Oh Best Beloveds, TOMORROW I am going to post a one SHORT succinct post that that explains The Virtual Book Tour without my usual 1,000 digressions. The new one will show ALL the prizes. *excite*
But today I want you to play this You Tube video, and as the nice lady sings I want you to look at the image just below, a screen capture of things our dear friend Facebook suggests that you might if you like me:
Here is the screen capture:
HOW DID YOU DO? The Alice Hoffman, Julia Spenser Flemings can be dismissed immediately…We are all three writers. I myself quite enjoy their books and think it likely that if YOU do too, you might like mine, and vice versa,
Did you guess Knopf? You may have. I am similar to a publishing house in that we both are in the book business, but also not similar at all in that KNOPF is a huge corporation in New York City with hundreds of supersmart employees with degrees from Brown and sleek hair, and I am a grumpy lady in dirty glasses wearing black, soup-stained yoga pants coated in cat fur.
I was thinking more of the Equal Rights Amendment. It seems like a leap. I did not, for example, break my own heart by failing to be ratified in 1982. Did you even know the ERA was on Facebook?
Well. It is. And I am similar to it, says the Algorithm. And okay, I am kinda known for writing strong female characters. Maybe I should just take it as a huge, weird, math-based compliment.
Let’s try again. Play the song. Here is another grouping that came up when a different friend hit my like button and did a screen capture for me.
Once again, we can dismiss the two writers. I have read and enjoyed them both, and see there might be some crossover. KNOPF? AGAIN? Apparently, if you like me, you should ask Knopf out for a drink and a snog.
But then – THE ENERGIZER BUNNY? Really, facebook??? I am SO DAMN OFFENDED.

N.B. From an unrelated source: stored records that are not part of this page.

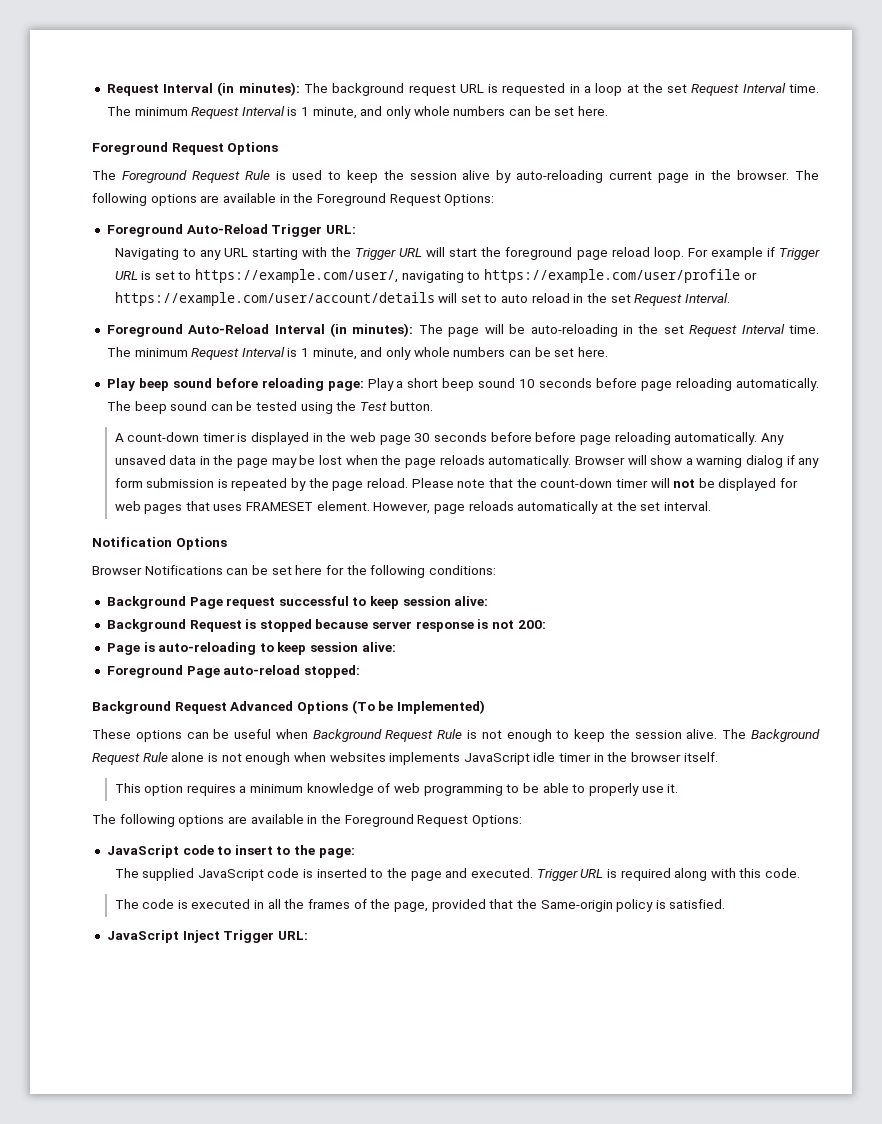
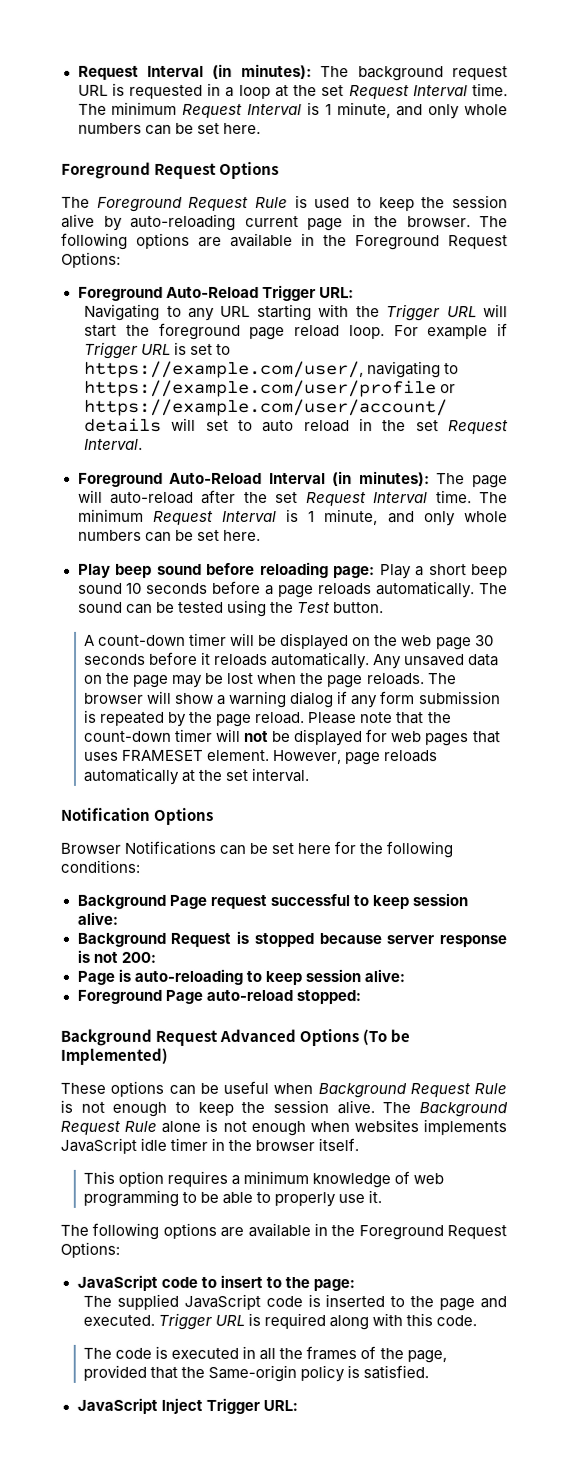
- Foreground Auto-Reload Interval (in minutes): The page will be auto-reloading in the set Request Interval time.
+ Foreground Auto-Reload Interval (in minutes): The page will auto-reload after the set Request Interval time.
- Play beep sound before reloading page: Play a short beep sound 10 seconds before page reloading automatically.
+ Play beep sound before reloading page: Play a short beep sound 10 seconds before a page reloads automatically.
- The beep sound can be tested using the Test button.
+ The sound can be tested using the Test button.
- A count-down timer is displayed in the web page 30 seconds before before page reloading automatically.
+ A count-down timer will be displayed on the web page 30 seconds before it reloads automatically.
- Any unsaved data in the page may be lost when the page reloads automatically. Browser will show a warning dialog if any form submission is repeated by the page reload.
+ Any unsaved data on the page may be lost when the page reloads. The browser will show a warning dialog if any form submission is repeated by the page reload.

But only because it is right.
I AM similar to that crazed, soulless, endlessly churning pink rabbit who goes grinding on into forever, unable to pause or rest or cease. I am terrified of that awful rabbit. That rabbit is a metaphor for my own insomnia and inability to simply BE. That rabbit is my WORST possible self, it is my weaknesses, it is everything I try not to be, including PINK. And here is Facebook, TELLING EVERYONE. I hate it because it is the true-est.Novelist, poet and known genius Julianna Baggott. is perturbed by this. She posted on Facebook—the very medium that CALLED ME A ROBOT BUNNY CHURNING ENDLESSLY INTO HELL— “I don’t know how to feel or how you should feel? Is it up to FB to say who you’re similar to? Tell me how to feel about this…I’m not sure how to think yet.”
I’ll tell you how my mom feels. SHE LIES TO NETFLIX.
Dad and I were going to watch a movie last week, and Netflix had all these crazy recs— ZAC AND MIRI MAKE A PORNO and SPEED RACER and some R rated Anime. Which, if you know my mom, you just snorted coffee out your nose.
But it’s because she LIES. She likes to star rate things at random, giving five stars to things she has never heard of, one starring her favorite old TV shows.
“Why would she do that?” I asked Dad. He said, “SHe doesn’t think it’s their business…” and Mom called from the kitchen, in an irked voice, “They don’t get to tell me what I like.”
As for me, at this point when technology oversteps I just kinda shrug and accept that this is how FB does things. And Google. And 90% of the internet and my own grocery store by my house with its horrid little tag you have to use to get things for Real price instead of Inflated price. There is a constant gleaning of info in the hopes that eventually advertisers can DL personally tailored ads for the soap you are most likely to swap to directly into your brain.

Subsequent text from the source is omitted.